A patient who receives the same service repeatedly on an ongoing basis from a provider may receive a single ABN from that provider. The precise service(s) and frequency of delivery must be specified in ABNs for recurring services. A new ABN must be obtained if the same service is delivered for a period longer than a year or if the service offered changes. For additional details about ABNs.
Misconception 6. Medicare Does Not Cover Maintenance Care as a Service.
Fact. Medicare covers spinal manipulation as a covered service. But, Medicare does not deem maintenance treatment to be medically reasonable and essential and does not reimburse for it. Only acute and ongoing spinal manipulation treatments qualify as active care and are therefore eligible for reimbursement.
Misconception 7. The Documentation Requirements for Non-par Providers Are Different from Those for Par Providers.
Fact: Some records must be kept for chiropractic care. The documentation requirements are independent of the provider’s participation status.
Misconception 8. The DME that DC orders will be paid for by CMS.

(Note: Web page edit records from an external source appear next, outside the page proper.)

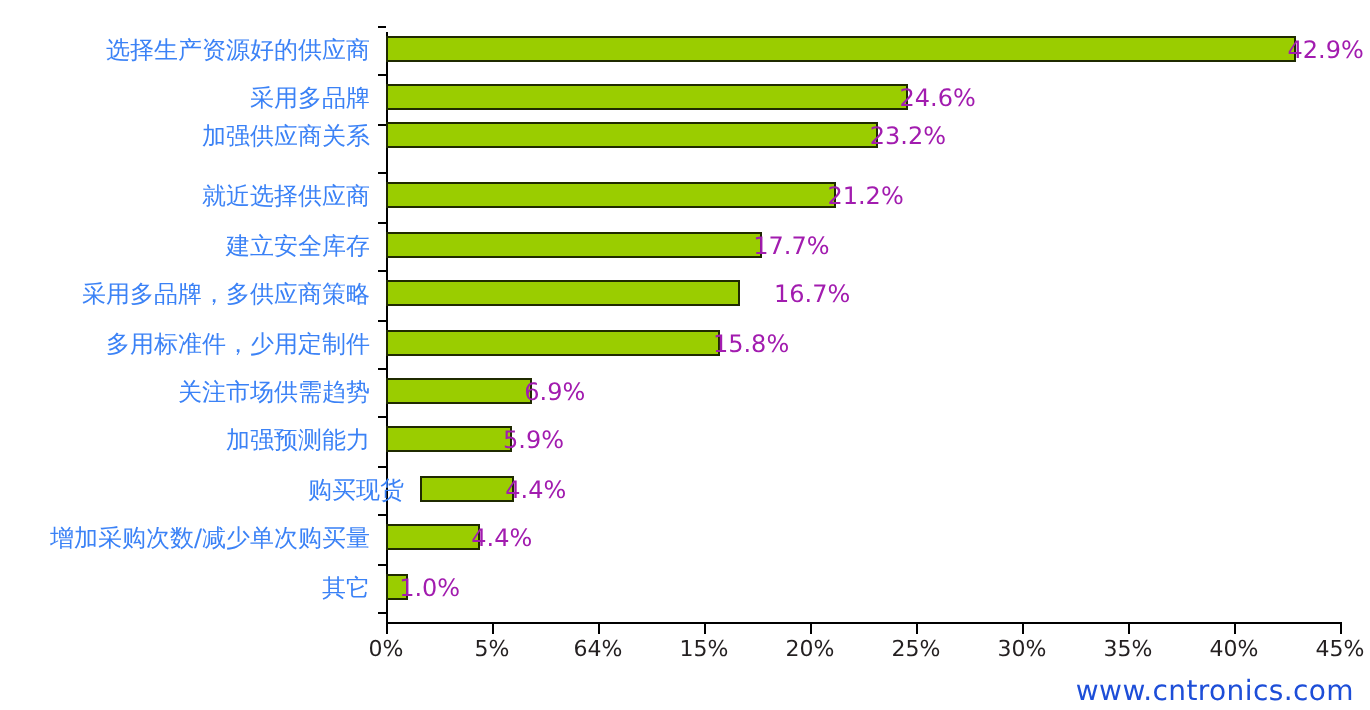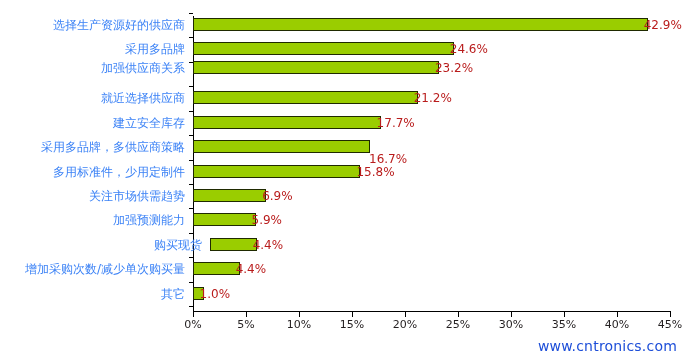--- a/index.html
+++ b/index.html
@@ -91,21 +91,21 @@
     height: 13px;
     background: #9ACD00;
     border: 1px solid #1f2a00;
     box-sizing: border-box;
   }
   .bar-value {
     position: absolute;
     top: 0;
     font-size: 12px;
     line-height: 14px;
-    color: #b91c1c;
+    color: #a21caf;
     white-space: nowrap;
   }
 
   
   .watermark {
     position: absolute;
     right: 8px;
     bottom: 1px;
     font-size: 14px;
     color: #1d4ed8;
@@ -144,21 +144,21 @@
         <div class="bar-value" style="left: 413.72px;">21.2%</div>
       </div>
       <div class="row" style="top: 115.68px;">
         <div class="cat-label">建立安全库存</div>
         <div class="bar" style="width: 187.62px; background: rgb(154, 205, 0); border-color: rgb(31, 42, 0);"></div>
         <div class="bar-value" style="left: 376.62px;">17.7%</div>
       </div>
       <div class="row" style="top: 140.1px;">
         <div class="cat-label">采用多品牌，多供应商策略</div>
         <div class="bar" style="width: 177.02px; background: rgb(154, 205, 0); border-color: rgb(31, 42, 0);"></div>
-        <div class="bar-value" style="left: 369px; margin-top: 12px;">16.7%</div>
+        <div class="bar-value" style="left: 387px;">16.7%</div>
       </div>
       <div class="row" style="top: 164.52px;">
         <div class="cat-label">多用标准件，少用定制件</div>
         <div class="bar" style="width: 167.48px; background: rgb(154, 205, 0); border-color: rgb(31, 42, 0);"></div>
         <div class="bar-value" style="left: 356.48px;">15.8%</div>
       </div>
       <div class="row" style="top: 188.94px;">
         <div class="cat-label">关注市场供需趋势</div>
         <div class="bar" style="width: 73.14px; background: rgb(154, 205, 0); border-color: rgb(31, 42, 0);"></div>
         <div class="bar-value" style="left: 262.14px;">6.9%</div>
@@ -200,21 +200,21 @@
       <div class="ytick" style="top: 281.62px;"></div>
       <div class="ytick" style="top: 306.04px;"></div>
     </div>
 
   <div id="xticks">
       <div class="xtick" style="left: 193px;"></div>
       <div class="xtick-label" style="left: 171px;">0%</div>
       <div class="xtick" style="left: 246px;"></div>
       <div class="xtick-label" style="left: 224px;">5%</div>
       <div class="xtick" style="left: 299px;"></div>
-      <div class="xtick-label" style="left: 277px;">10%</div>
+      <div class="xtick-label" style="left: 277px;">64%</div>
       <div class="xtick" style="left: 352px;"></div>
       <div class="xtick-label" style="left: 330px;">15%</div>
       <div class="xtick" style="left: 405px;"></div>
       <div class="xtick-label" style="left: 383px;">20%</div>
       <div class="xtick" style="left: 458px;"></div>
       <div class="xtick-label" style="left: 436px;">25%</div>
       <div class="xtick" style="left: 511px;"></div>
       <div class="xtick-label" style="left: 489px;">30%</div>
       <div class="xtick" style="left: 564px;"></div>
       <div class="xtick-label" style="left: 542px;">35%</div>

Fact: If a chiropractor has a current supplier number provided by the National Supplier Clearinghouse, they may function as suppliers of durable medical equipment (DME), but they will not be compensated if they place an order for DME. This occurred in Chiropractic billing services.
The Centers for Medicare and Medicaid Services (CMS) outline eight common misconceptions about Medicare chiropractic billing services, along with an explanation. For more detail and information, read the whole article.